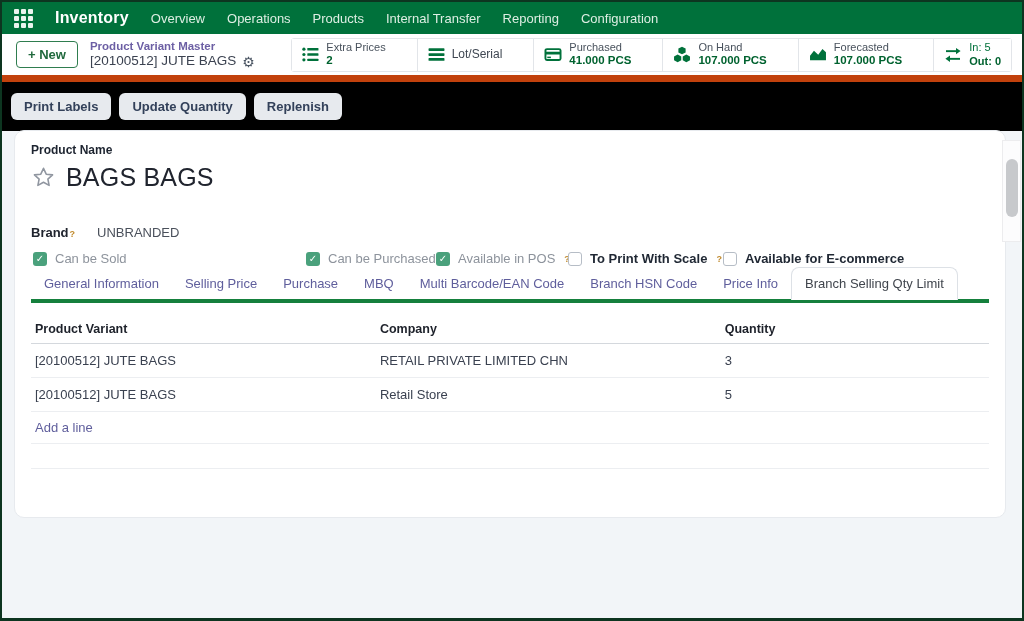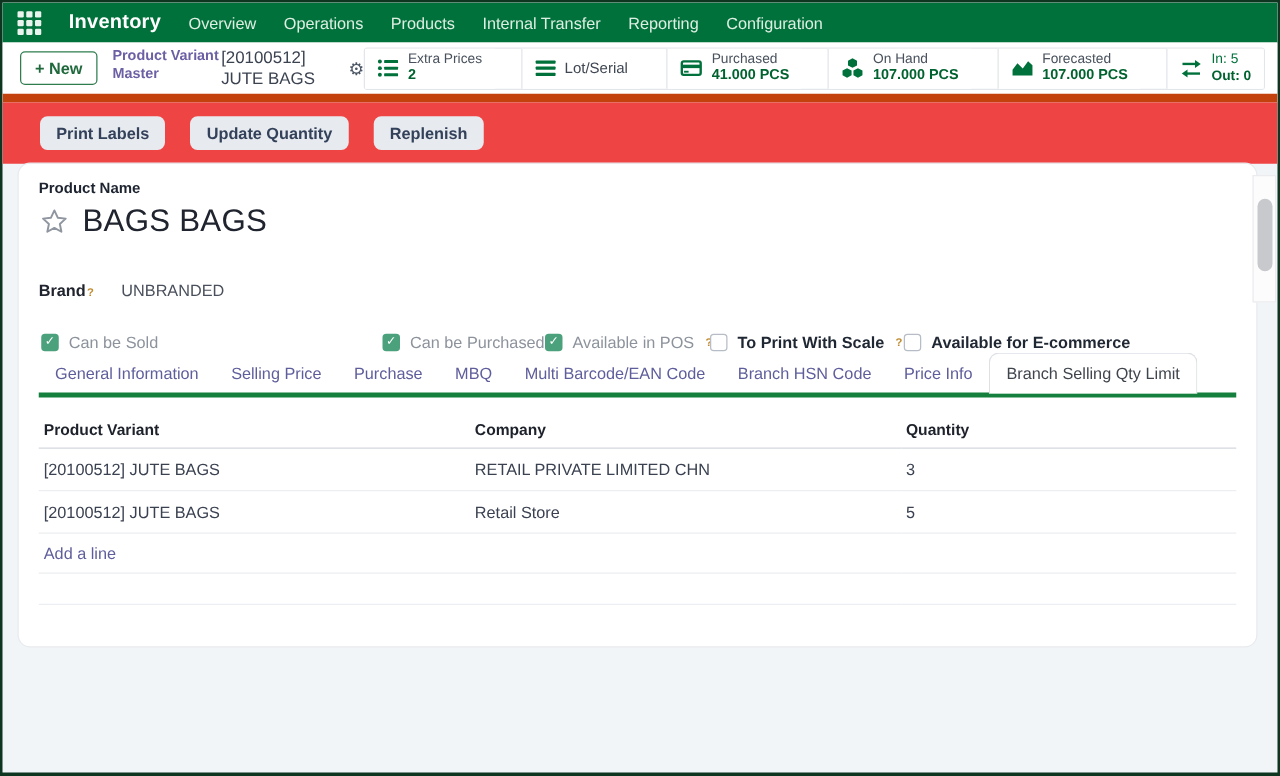--- a/index.html
+++ b/index.html
@@ -33,7 +33,7 @@
     font-size: 13px; border-radius: 4px; padding: 5px 11px; cursor: pointer;
     font-family: inherit; white-space: nowrap;
   }
-  .breadcrumbs { display: flex; flex-direction: row; line-height: 1.25; }
+  .breadcrumbs { display: flex; flex-direction: column; line-height: 1.25; }
   .bc-parent { color: #6c5fa4; font-size: 11.5px; font-weight: 700; cursor: pointer; text-decoration: none; }
   .bc-current-row { display: flex; align-items: center; gap: 6px; }
   .bc-current { color: #3b4250; font-size: 13.5px; }

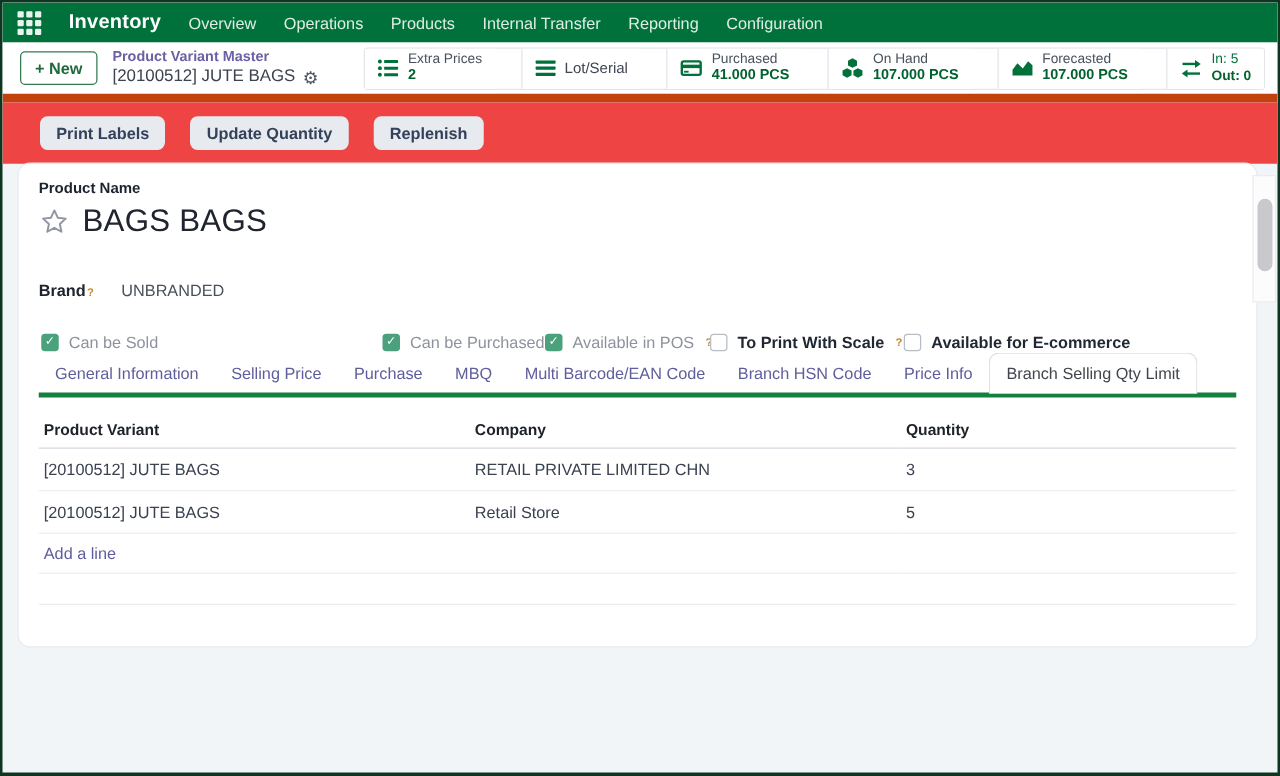--- a/index.html
+++ b/index.html
@@ -53,7 +53,7 @@
   .stat-icon { flex: 0 0 auto; display: block; }
 
   
-  .action-row { display: flex; gap: 20px; padding: 11px 30px; background: #ef4444; }
+  .action-row { display: flex; gap: 8px; padding: 11px 9px; background: #000000; }
   .action-btn {
     background: #e7eaee; color: #33415a; border: none; border-radius: 6px;
     font-size: 13px; font-weight: 700; padding: 6px 13px; cursor: pointer; font-family: inherit;

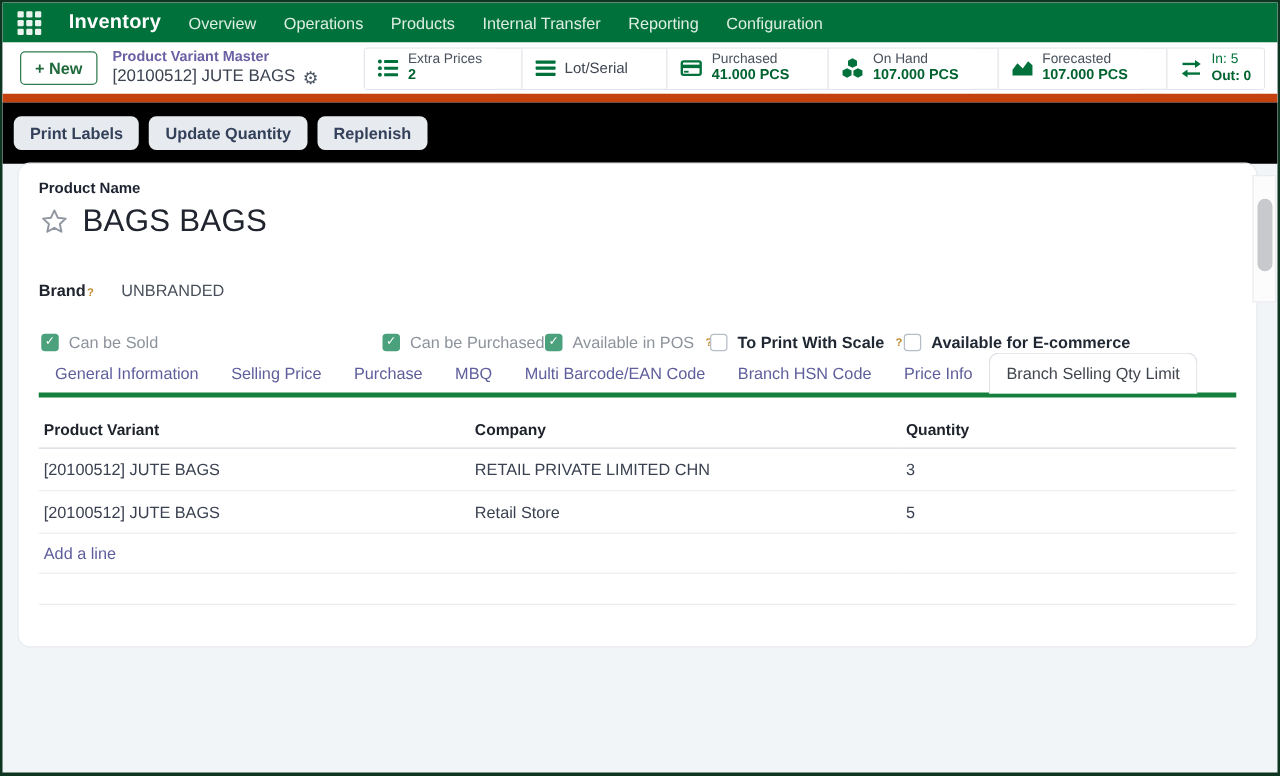--- a/index.html
+++ b/index.html
@@ -75,7 +75,7 @@
   sup.help { color: #c08a2d; font-size: 9px; font-weight: 700; margin-left: 1px; }
   .brand-value { color: #4a505b; margin-left: 22px; cursor: text; }
 
-  .checkbox-row { position: relative; height: 20px; margin-top: 26px; }
+  .checkbox-row { position: relative; height: 20px; margin-top: 11px; }
   .cb-item { position: absolute; top: 0; display: flex; align-items: center; gap: 8px; cursor: pointer; }
   .cb-box {
     width: 14px; height: 14px; border-radius: 3px; flex: 0 0 auto;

•••••

▶ **Brief**:
Please return each line of the data above in which the word "checkbox" occurs.

▶ **Solution to this problem**:
-  .checkbox-row { position: relative; height: 20px; margin-top: 26px; }
+  .checkbox-row { position: relative; height: 20px; margin-top: 11px; }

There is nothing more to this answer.